Rights of a Married Daughter as per Hindu succession Act in Ancestral Property

 

  • Introduction of 2005 Amendment

             Keeping the aforesaid position of Hindu Law, in its 174th Report (May 2000), the Law      Commission of India was of the view that the gender reforms were        called for to             ensure equality. The Commission noted the fact that in various             States such as Kerala,         Andhra Pradesh, Tamil Nadu, Maharashtra and Karnataka, attempts had already been     made to bring about the gender             equality. But all these States, except Kerala, while    conferring coparcenary rights on daughters also denied such rights to daughters married         prior to State Acts coming into force. The Law Commission recommended that the daughter should be made coparcener by birth and that she should be entitled to get a            share on partition and/or on the death of the male coparcener. The Commission     also      recommended that a daughter who is married after the commencement of the Amendment Act, should be entitled to a share in the ancestral property as she has        already become a coparcener prior to her marriage. One more recommendation of the             Law Commission was to do away with the erstwhile Section 23 of the Principal Act which provided that a woman would have a right to stay in the family house as a    member            of the joint Hindu Family but unlike a male, she would have no right to demand a          partition of the family house. The Commission recommended that she should have       rights equal to the male in respect of a family house. Thereafter on 9th September,    2005, the Amendment Act, 2005 came to be passed as Act 39 of 2005.       Section 3 of the            Amending Act substituted erstwhile Section 6 of the Principal           Act. The Amendment   Act, 2005 did away with exclusion of married daughter           from getting the benefit of the amendment and also added a proviso to             Section 6(1) of the Principal Act saving partitions          done prior to 20th December,        2004 (the date of introduction of the Bill in Rajya sabha).          The Explanation to Section 6(5) of the Principal Act provided that for the purposes of           the Section 6 of the Act partition only means partition by registered document or    decree of             Court.

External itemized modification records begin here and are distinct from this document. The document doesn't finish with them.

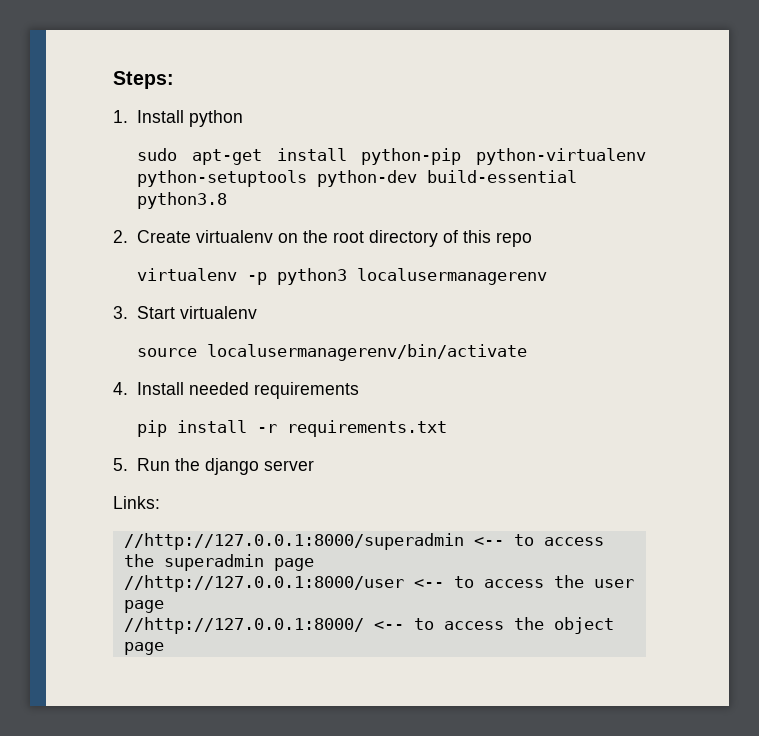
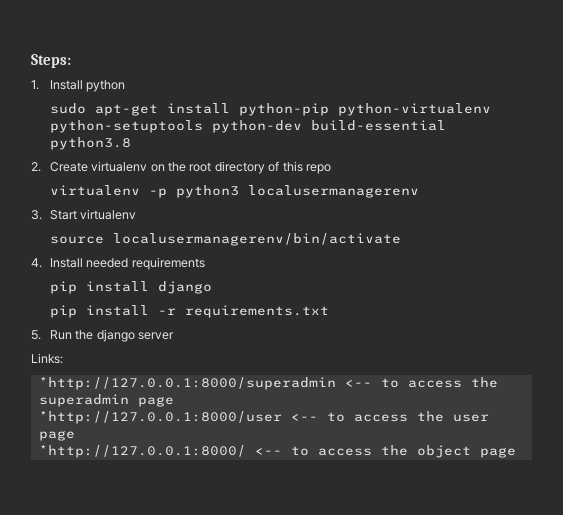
(360, 390) none -> [49,281,212,294] // pip install django
[123,533,464,550] //http://127.0.0.1:8000/superadmin -> [38,377,336,390] *http://127.0.0.1:8000/superadmin
[123,575,404,592] //http://127.0.0.1:8000/user -> [38,411,282,424] *http://127.0.0.1:8000/user
[123,617,364,634] //http://127.0.0.1:8000/ -> [38,445,246,458] *http://127.0.0.1:8000/

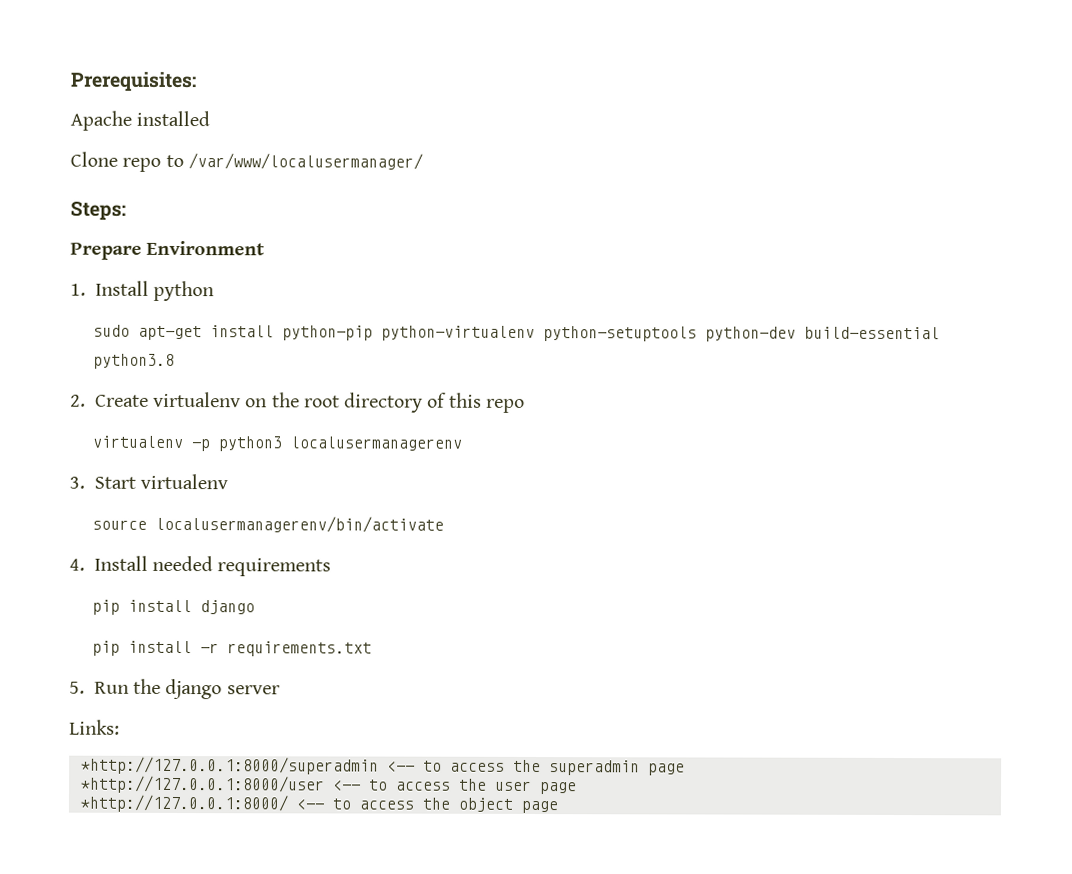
(31, 61) none -> [70,71,197,92] [70,110,211,131] [70,151,423,172] Prerequisites: // Apache installed // Clone repo to /var/www/localusermanager/ //
(71, 61) none -> [70,240,266,260] // Prepare Environment

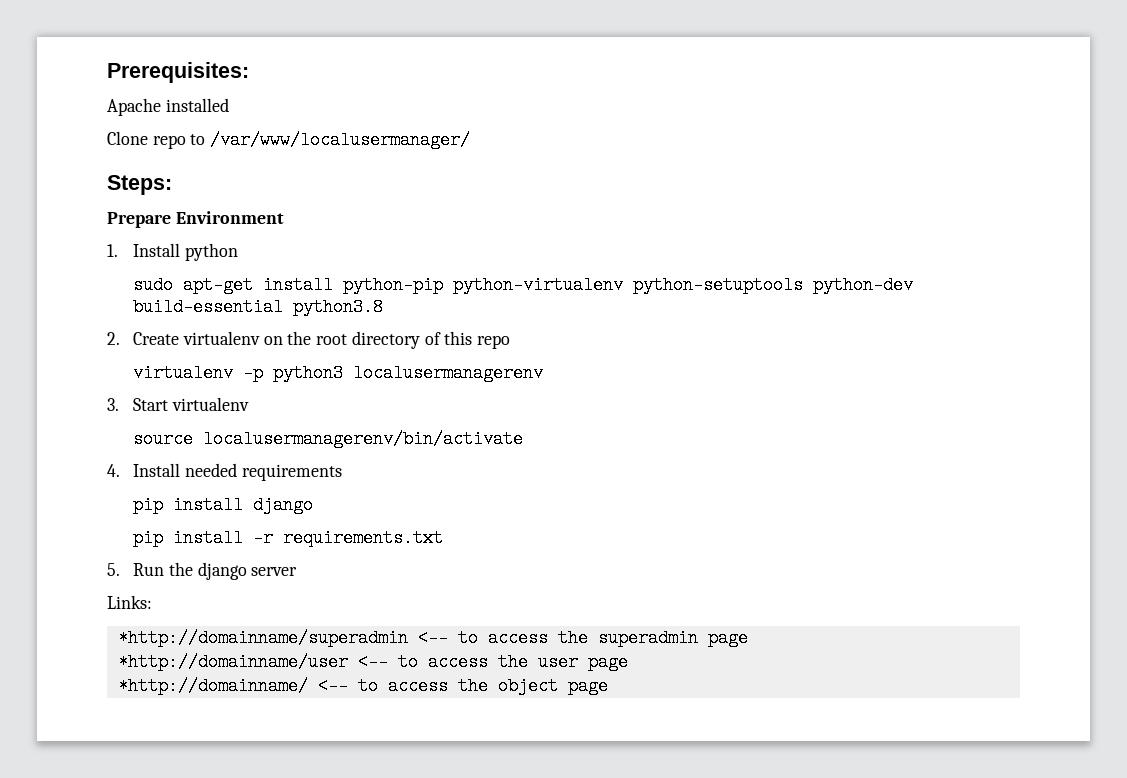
[80,756,379,775] *http://127.0.0.1:8000/superadmin -> [117,629,408,647] *http://domainname/superadmin
[80,775,325,794] *http://127.0.0.1:8000/user -> [117,653,348,671] *http://domainname/user
[79,794,288,813] *http://127.0.0.1:8000/ -> [117,677,308,695] *http://domainname/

  • Section 6 of the Hindu succession Act

Devolution of interest in coparcenary property. —

 

  1.  On and from the commencement of the Hindu Succession (Amendment) Act, 2005*, in a Joint Hindu family governed by the Mitakshara law, the daughter of a coparcener shall,—
  2.  by birth become a coparcener in her own right in the same manner as the son;
  3.  have the same rights in the coparcenary property as she would have had if she had been a son;
  4.  be subject to the same liabilities in respect of the said coparcenary property as that of a son, and any reference to a Hindu Mitakshara coparcener shall be deemed to include a reference to a daughter of a coparcener: Provided that nothing contained in this sub-section shall affect or invalidate any disposition or alienation including any partition or testamentary disposition of property which had taken place before the 20th day of December, 2004.
  5.  Any property to which a female Hindu becomes entitled by virtue of sub­-section (1) shall be held by her with the incidents of coparcenary ownership and

 

shall be regarded, notwithstanding anything contained in this Act or any other law for the time being in force in, as property capable of being disposed of by her by testamentary disposition.

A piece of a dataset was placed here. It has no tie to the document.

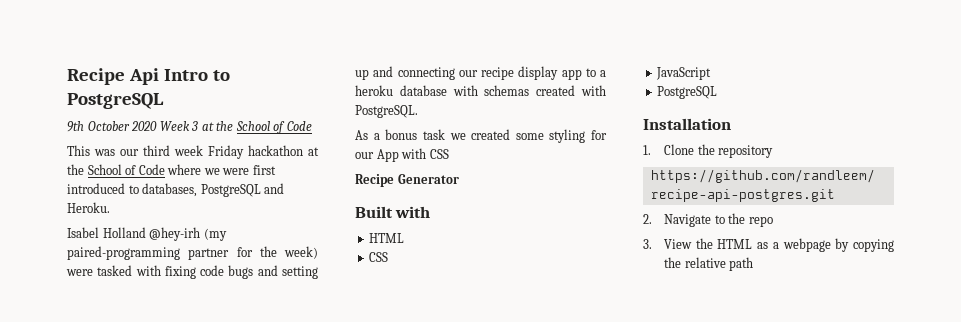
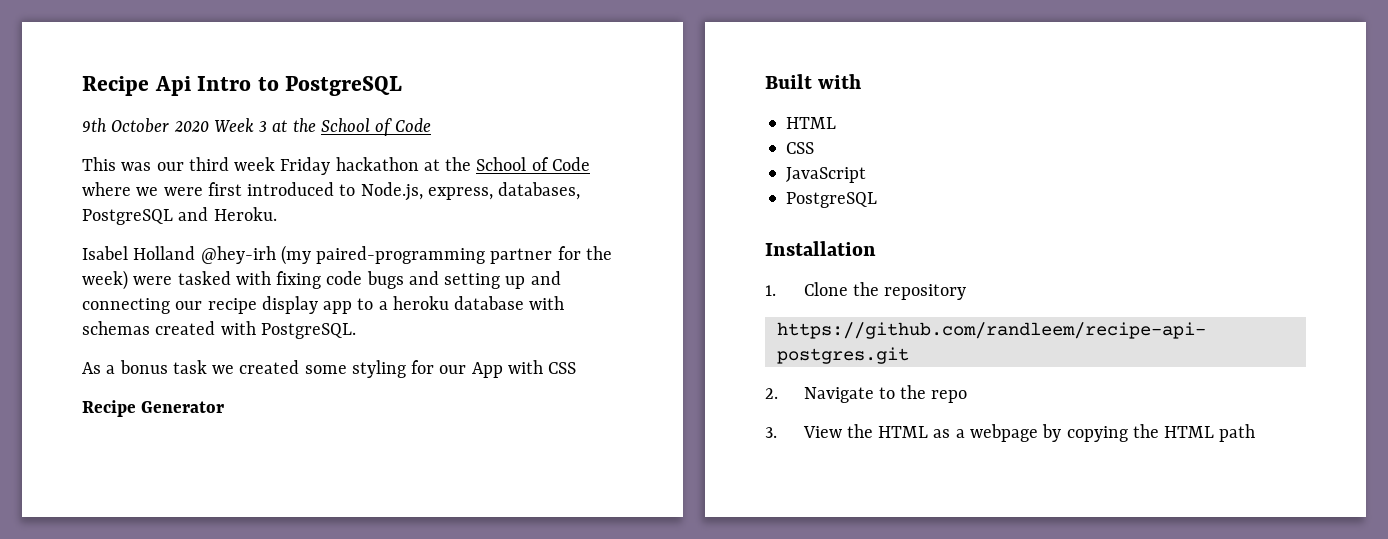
(139, 189) none -> [360,182,493,201] Node.js, express,
[684,257,726,268] relative -> [1164,426,1215,438] HTML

  1.  Where a Hindu dies after the commencement of the Hindu Succession (Amendment) Act, 2005*, his interest in the property of a Joint Hindu family governed by the Mitakshara law, shall devolve by testamentary or intestate succession, as the case may be, under this Act and not by survivorship, and the coparcenary property shall be deemed to have been divided as if a partition had taken place and,—
  2.  the daughter is allotted the same share as is allotted to a son;
  3.  the share of the pre-deceased son or a pre-deceased daughter, as they would have got had they been alive at the time of partition, shall be allotted to the surviving child of such pre-deceased son or of such pre-deceased daughter; and
  4.  the share of the pre-deceased child of a pre-deceased son or of a pre­-deceased daughter, as such child would have got had he or she been alive at the time of the partition, shall be allotted to the child of such pre-deceased child of the pre-deceased son or a pre-deceased daughter, as the case may be.

 

Explanation. —For the purposes of this sub-section, the interest of a Hindu Mitakshara coparcener shall be deemed to be the share in the property that would have been allotted to him if a partition of the property had taken place immediately before his death, irrespective of whether he was entitled to claim partition or not.

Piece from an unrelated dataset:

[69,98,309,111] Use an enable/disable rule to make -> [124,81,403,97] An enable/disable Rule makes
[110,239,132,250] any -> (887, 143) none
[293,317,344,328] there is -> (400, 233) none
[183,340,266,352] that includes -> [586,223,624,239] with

  1.  After the commencement of the Hindu Succession (Amendment) Act, 2005*, no court shall recognise any right to proceed against a son, grandson or great­-grandson for the recovery of any debt due from his father, grandfather or great-grandfather solely on the ground of the pious obligation under the Hindu law, of such son, grandson or great-grandson to discharge any such debt: Provided that in the case of any debt contracted before the commencement of the Hindu Succession (Amendment) Act, 2005*, nothing contained in this sub-section shall affect—
  2.  the right of any creditor to proceed against the son, grandson or great-grandson, as the case may be; or
  3.  any alienation made in respect of or in satisfaction of, any such debt, and any such right or alienation shall be enforceable under the rule of pious obligation in the same manner and to the same extent as it would have been enforceable as if the Hindu Succession (Amendment) Act, 2005 had not been enacted.

 

Explanation. —For the purposes of clause (a), the expression “son”, “grandson” or “great-grandson” shall be deemed to refer to the son, grandson or great-grandson, as the case may be, who was born or adopted prior to the commencement of the Hindu Succession (Amendment) Act, 2005*.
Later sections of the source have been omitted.